N, R_sCrit and t_RL are calculated from chromatogram data, normalized between 0 and 1 using pre-defined limits and then multiplied by a pre-defined weighting factor based on its importance. Each factor with its normalisation and weighting is described in Table 2. A special case for eqn (3) was also defined so when R_sCrit > 2, the 0.3 ((2-R_sCrit)/2) term is removed, preventing the term from becoming negative and from giving optimal values to chromatograms with large R_sCrit values over N and t_RL.

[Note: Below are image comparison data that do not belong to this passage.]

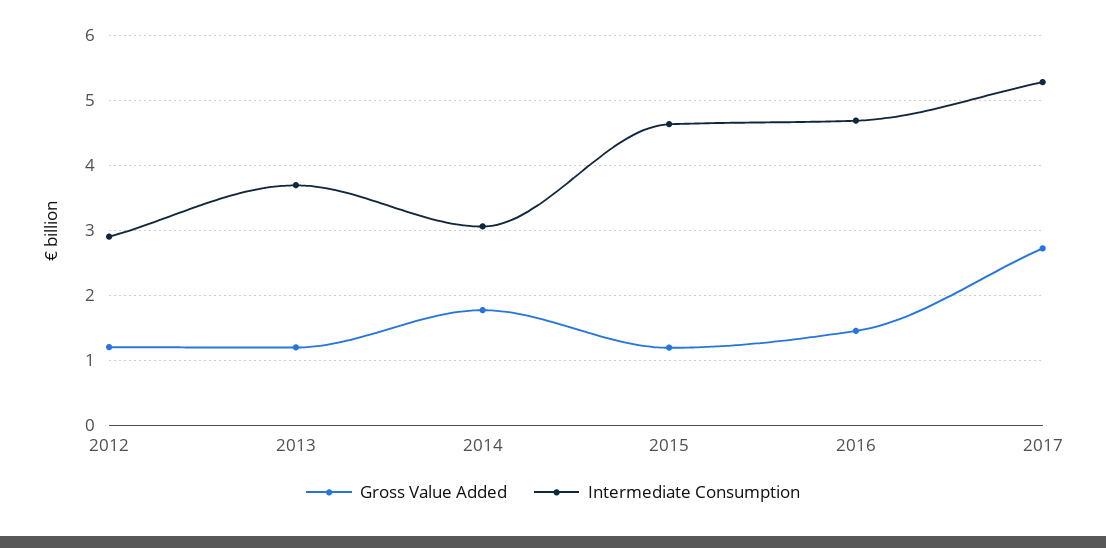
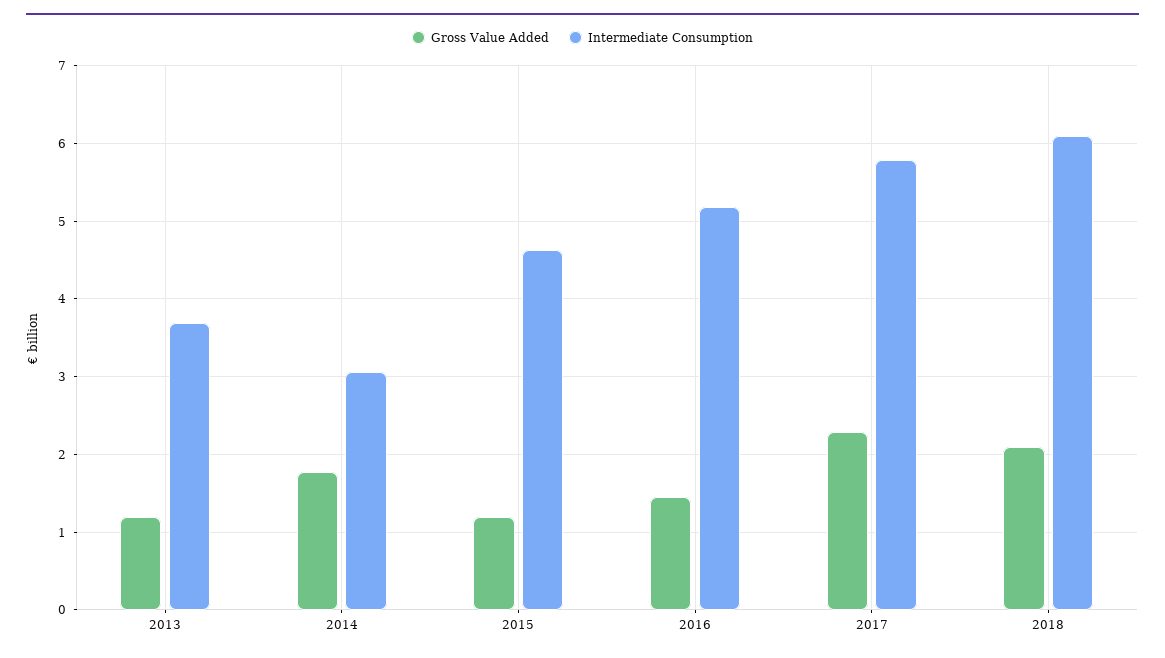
Gross Value Added, 2012: 1.2 -> none
Intermediate Consumption, 2012: 2.9 -> none
Intermediate Consumption, 2016: 4.7 -> 5.2
Gross Value Added, 2017: 2.7 -> 2.3
Intermediate Consumption, 2017: 5.3 -> 5.8
Gross Value Added, 2018: none -> 2.1
Intermediate Consumption, 2018: none -> 6.1

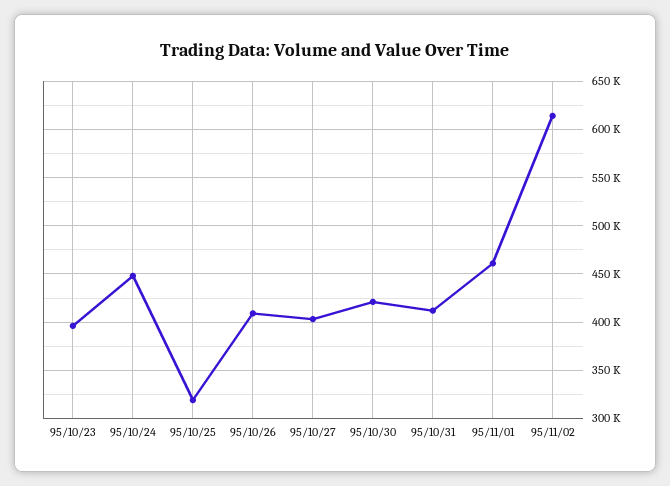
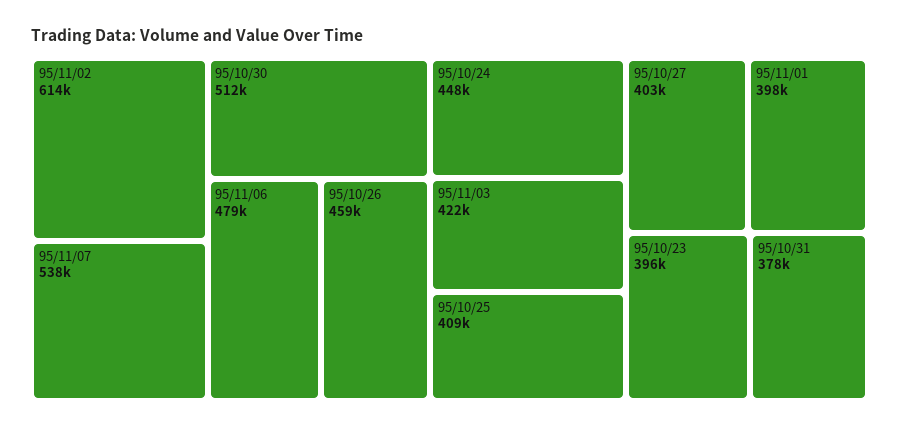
95/10/25: 320000 -> 409000
95/10/26: 410000 -> 459000
95/10/30: 420000 -> 512000
95/10/31: 410000 -> 378000
95/11/01: 460000 -> 398000
95/11/07: none -> 538000
95/11/06: none -> 479000
95/11/03: none -> 422000

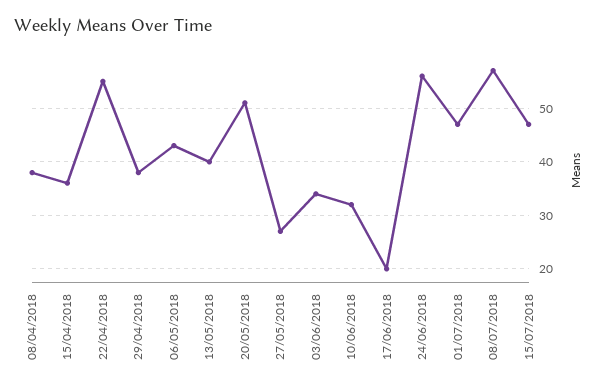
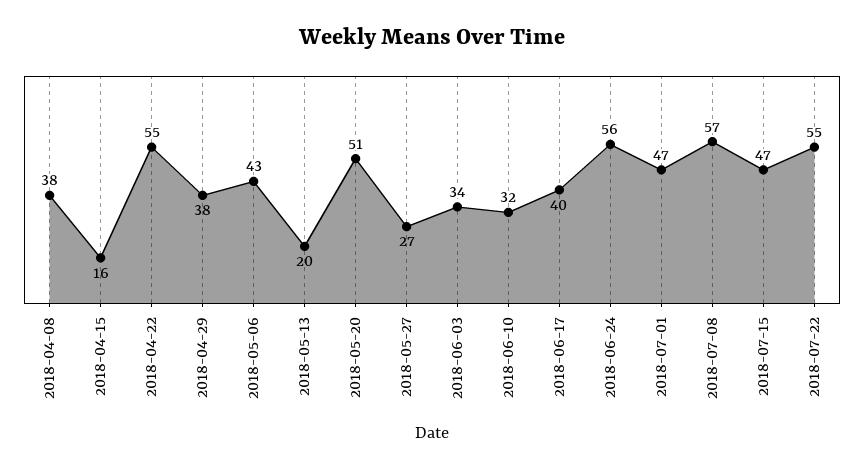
15/04/2018: 35 -> 16
13/05/2018: 40 -> 20
17/06/2018: 20 -> 40
2018-07-22: none -> 55

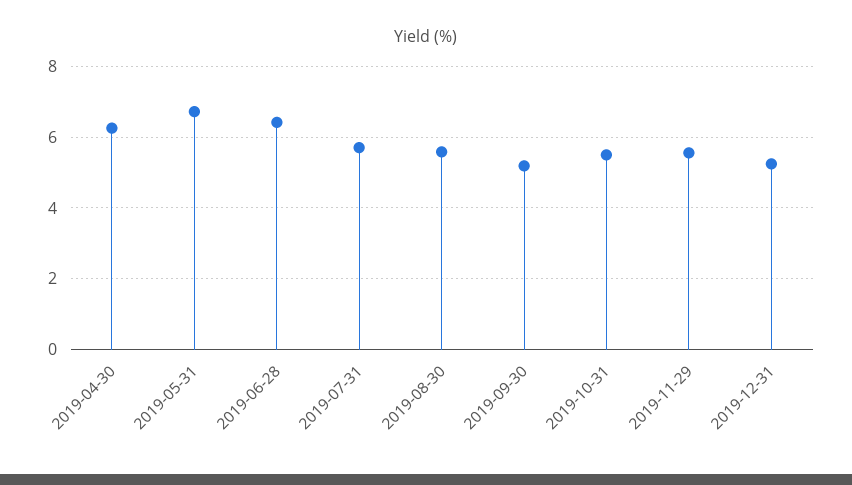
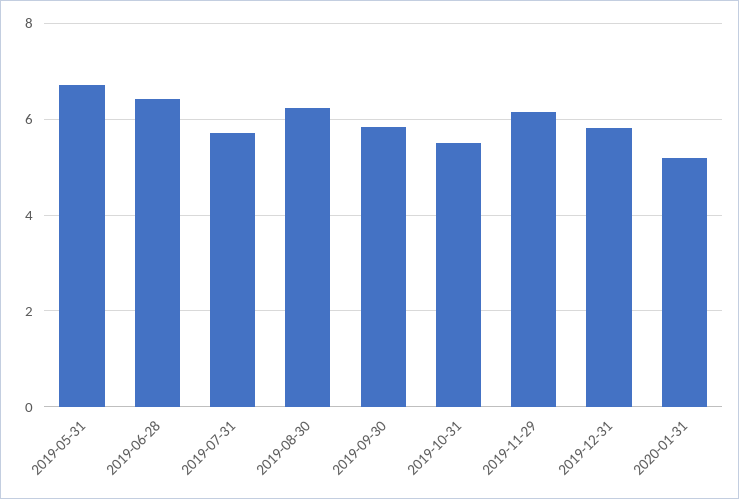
2019-04-30: 6.2 -> none
2019-08-30: 5.6 -> 6.2
2019-09-30: 5.2 -> 5.8
2019-11-29: 5.6 -> 6.2
2019-12-31: 5.2 -> 5.8
2020-01-31: none -> 5.2

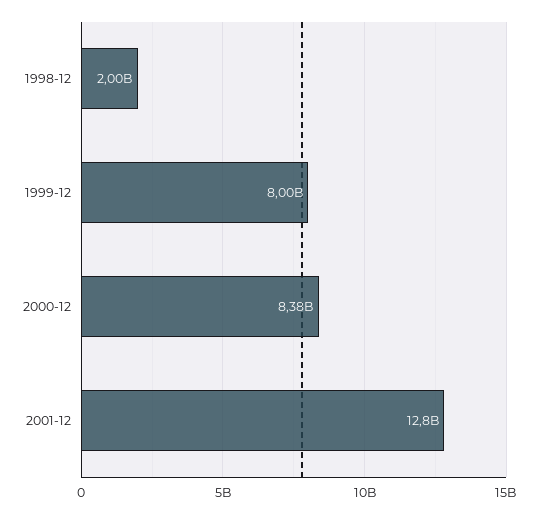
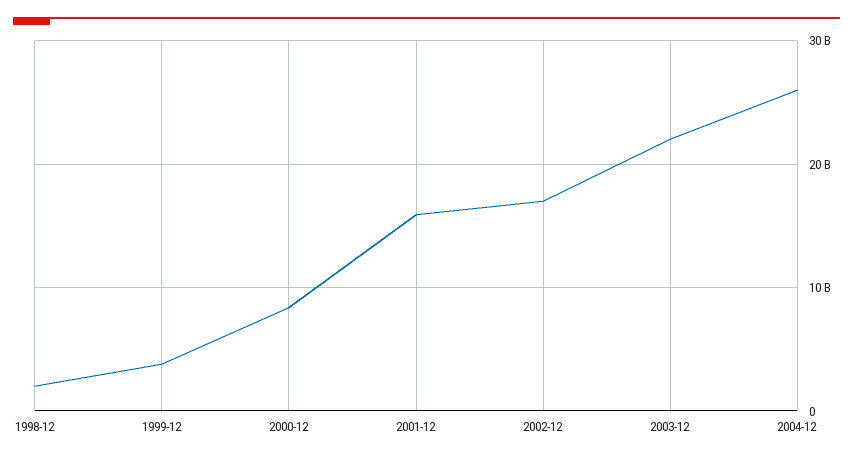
1999-12: 8000000000 -> 4000000000
2001-12: 12800000000 -> 16000000000
2002-12: none -> 17000000000
2003-12: none -> 22000000000
2004-12: none -> 26000000000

Table 2 The different HPLC factors used for the BOAEI HPLC method optimization, with their normalisation and weighting values that define the weighted objective function (R)

Factor	Desired result	Normalisation	Weighting
Number of peaks (N)	Maximize	0–7	0.6
Critical resolution (R_sCrit)	Greater than or equal to two	0–2	0.3
Time last peak elutes (t_RL)	Minimize	0–22	0.1

N was deemed the most important HPLC factor and so was given the largest weighting, followed by R_sCrit and then t_RL. Therefore, a 6 [thin space (1/6-em)] :3:1 ratio respectively of the weightings was selected to focus on this order of importance in the objective function. Normalisations were defined based on the maximum and minimum possible values that could be obtained for each objective in an experiment, based on the input variables defined in Table 1 and a mixture containing up to seven analytes. The selection of weightings is difficult without prior information about the system and can have a significant impact on the trajectory of the optimization.⁵² This is overcome with the multi-objective optimization approach, where the need to define weightings and normalisation parameters is removed.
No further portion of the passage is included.